Given records >>
= = = = = = =

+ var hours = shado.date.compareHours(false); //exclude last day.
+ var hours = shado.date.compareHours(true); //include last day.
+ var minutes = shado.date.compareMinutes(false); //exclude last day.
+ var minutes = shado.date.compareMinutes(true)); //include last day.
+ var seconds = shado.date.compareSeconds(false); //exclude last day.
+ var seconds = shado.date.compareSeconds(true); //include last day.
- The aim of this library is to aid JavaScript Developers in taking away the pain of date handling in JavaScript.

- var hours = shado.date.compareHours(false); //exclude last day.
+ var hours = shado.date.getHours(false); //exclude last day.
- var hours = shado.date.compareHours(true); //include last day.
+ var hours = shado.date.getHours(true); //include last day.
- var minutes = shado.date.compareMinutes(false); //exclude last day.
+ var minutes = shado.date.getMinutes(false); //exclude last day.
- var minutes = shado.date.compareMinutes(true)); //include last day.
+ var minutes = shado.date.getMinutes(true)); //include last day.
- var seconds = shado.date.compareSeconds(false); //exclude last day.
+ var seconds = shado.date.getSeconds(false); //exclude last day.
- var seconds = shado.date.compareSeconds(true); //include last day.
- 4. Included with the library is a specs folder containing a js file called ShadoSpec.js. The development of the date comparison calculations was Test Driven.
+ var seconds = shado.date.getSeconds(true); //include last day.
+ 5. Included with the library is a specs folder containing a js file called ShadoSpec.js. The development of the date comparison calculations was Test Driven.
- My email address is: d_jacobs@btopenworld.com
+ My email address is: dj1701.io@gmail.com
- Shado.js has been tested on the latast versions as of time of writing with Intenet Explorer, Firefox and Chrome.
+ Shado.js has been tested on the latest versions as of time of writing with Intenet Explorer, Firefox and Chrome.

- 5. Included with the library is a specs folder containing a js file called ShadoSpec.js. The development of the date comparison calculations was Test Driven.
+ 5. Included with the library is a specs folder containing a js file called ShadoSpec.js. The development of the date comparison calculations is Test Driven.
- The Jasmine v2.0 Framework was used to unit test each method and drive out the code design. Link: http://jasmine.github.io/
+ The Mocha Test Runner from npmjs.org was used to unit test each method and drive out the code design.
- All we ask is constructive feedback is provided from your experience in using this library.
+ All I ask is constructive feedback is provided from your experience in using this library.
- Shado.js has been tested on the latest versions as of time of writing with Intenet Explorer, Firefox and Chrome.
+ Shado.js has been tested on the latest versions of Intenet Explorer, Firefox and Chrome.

= = = = = = =

What is being asked >> Output only an exact transcription of the lines above from the one with "- 4. Included" up to and including the one with "shado.date.getSeconds(true); //include last day.".

Response to this task >>
- 4. Included with the library is a specs folder containing a js file called ShadoSpec.js. The development of the date comparison calculations was Test Driven.
+ var seconds = shado.date.getSeconds(true); //include last day.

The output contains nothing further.